[Content revision data]
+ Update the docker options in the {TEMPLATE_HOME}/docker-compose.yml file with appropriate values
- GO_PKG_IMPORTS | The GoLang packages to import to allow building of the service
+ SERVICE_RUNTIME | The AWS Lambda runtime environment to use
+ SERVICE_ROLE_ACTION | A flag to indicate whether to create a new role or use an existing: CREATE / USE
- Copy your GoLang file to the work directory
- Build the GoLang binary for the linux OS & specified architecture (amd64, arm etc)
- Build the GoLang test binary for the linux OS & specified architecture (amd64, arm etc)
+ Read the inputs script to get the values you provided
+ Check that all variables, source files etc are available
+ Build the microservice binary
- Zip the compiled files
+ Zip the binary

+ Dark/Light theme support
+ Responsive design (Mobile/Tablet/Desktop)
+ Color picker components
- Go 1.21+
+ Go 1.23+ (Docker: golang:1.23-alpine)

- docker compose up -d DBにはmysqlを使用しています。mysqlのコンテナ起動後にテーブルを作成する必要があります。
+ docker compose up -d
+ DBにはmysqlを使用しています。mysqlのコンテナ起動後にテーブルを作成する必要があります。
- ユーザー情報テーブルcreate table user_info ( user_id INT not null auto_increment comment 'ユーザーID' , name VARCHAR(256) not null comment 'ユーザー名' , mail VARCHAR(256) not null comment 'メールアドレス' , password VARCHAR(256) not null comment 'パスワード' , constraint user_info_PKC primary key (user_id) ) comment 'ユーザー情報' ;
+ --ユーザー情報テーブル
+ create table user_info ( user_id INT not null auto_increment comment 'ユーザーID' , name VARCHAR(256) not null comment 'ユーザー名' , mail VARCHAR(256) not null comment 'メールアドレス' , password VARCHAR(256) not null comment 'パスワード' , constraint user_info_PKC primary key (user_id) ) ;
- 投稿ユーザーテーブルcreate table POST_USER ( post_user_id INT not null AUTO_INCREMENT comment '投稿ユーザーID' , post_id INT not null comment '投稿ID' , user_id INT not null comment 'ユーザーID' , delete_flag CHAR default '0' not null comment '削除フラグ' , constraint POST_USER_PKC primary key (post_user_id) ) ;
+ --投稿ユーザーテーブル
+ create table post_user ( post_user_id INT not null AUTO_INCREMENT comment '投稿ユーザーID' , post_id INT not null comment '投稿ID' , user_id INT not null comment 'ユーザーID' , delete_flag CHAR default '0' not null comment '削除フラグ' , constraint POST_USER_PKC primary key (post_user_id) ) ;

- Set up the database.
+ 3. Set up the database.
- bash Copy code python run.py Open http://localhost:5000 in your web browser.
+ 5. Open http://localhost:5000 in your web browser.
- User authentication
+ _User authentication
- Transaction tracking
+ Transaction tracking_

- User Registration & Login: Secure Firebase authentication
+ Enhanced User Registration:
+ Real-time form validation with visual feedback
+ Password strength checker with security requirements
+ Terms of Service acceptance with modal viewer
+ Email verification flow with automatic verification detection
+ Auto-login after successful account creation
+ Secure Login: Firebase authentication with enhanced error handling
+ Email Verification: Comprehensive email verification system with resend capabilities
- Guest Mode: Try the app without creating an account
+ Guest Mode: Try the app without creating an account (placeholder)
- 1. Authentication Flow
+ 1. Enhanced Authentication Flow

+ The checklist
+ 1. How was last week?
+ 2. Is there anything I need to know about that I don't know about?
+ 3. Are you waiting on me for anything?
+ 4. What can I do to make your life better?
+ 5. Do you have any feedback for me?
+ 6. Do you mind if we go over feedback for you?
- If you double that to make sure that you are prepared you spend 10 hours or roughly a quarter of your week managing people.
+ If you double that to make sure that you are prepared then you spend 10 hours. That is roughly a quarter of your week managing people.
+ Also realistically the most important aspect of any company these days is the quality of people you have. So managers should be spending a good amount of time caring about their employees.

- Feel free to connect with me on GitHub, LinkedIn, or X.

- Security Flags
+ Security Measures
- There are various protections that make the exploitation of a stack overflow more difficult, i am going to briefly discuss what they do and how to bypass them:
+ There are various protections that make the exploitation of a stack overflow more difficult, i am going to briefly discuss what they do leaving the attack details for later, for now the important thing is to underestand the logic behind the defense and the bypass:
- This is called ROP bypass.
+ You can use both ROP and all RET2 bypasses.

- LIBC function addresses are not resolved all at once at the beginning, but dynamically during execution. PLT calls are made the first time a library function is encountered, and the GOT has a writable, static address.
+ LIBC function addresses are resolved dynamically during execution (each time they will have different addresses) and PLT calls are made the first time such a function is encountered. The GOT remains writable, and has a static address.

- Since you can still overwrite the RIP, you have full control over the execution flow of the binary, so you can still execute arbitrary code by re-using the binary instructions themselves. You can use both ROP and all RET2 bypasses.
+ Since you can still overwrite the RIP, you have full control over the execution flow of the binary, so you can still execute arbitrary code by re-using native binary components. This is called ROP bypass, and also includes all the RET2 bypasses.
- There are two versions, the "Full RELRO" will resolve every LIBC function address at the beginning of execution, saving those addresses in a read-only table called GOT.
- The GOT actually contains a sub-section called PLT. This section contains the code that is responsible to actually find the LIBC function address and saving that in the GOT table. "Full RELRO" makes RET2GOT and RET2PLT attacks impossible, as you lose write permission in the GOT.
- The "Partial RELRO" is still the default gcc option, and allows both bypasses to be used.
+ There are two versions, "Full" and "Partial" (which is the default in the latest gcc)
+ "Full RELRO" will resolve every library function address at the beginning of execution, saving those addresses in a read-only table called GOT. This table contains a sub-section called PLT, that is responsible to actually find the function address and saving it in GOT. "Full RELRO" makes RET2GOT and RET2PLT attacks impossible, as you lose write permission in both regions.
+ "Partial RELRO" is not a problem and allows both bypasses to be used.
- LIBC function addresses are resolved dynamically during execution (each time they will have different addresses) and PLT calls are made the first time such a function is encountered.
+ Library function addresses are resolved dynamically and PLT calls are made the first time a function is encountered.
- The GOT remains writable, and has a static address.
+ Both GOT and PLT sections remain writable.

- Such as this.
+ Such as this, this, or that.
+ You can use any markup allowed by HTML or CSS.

About this exercise → Among the entries above, the lines between the ones containing "3. Set up the database." and "are prepared then", inclusive, are to be transcribed exactly. No other line is to be given.

Response to the task →
+ 3. Set up the database.
- bash Copy code python run.py Open http://localhost:5000 in your web browser.
+ 5. Open http://localhost:5000 in your web browser.
- User authentication
+ _User authentication
- Transaction tracking
+ Transaction tracking_

- User Registration & Login: Secure Firebase authentication
+ Enhanced User Registration:
+ Real-time form validation with visual feedback
+ Password strength checker with security requirements
+ Terms of Service acceptance with modal viewer
+ Email verification flow with automatic verification detection
+ Auto-login after successful account creation
+ Secure Login: Firebase authentication with enhanced error handling
+ Email Verification: Comprehensive email verification system with resend capabilities
- Guest Mode: Try the app without creating an account
+ Guest Mode: Try the app without creating an account (placeholder)
- 1. Authentication Flow
+ 1. Enhanced Authentication Flow

+ The checklist
+ 1. How was last week?
+ 2. Is there anything I need to know about that I don't know about?
+ 3. Are you waiting on me for anything?
+ 4. What can I do to make your life better?
+ 5. Do you have any feedback for me?
+ 6. Do you mind if we go over feedback for you?
- If you double that to make sure that you are prepared you spend 10 hours or roughly a quarter of your week managing people.
+ If you double that to make sure that you are prepared then you spend 10 hours. That is roughly a quarter of your week managing people.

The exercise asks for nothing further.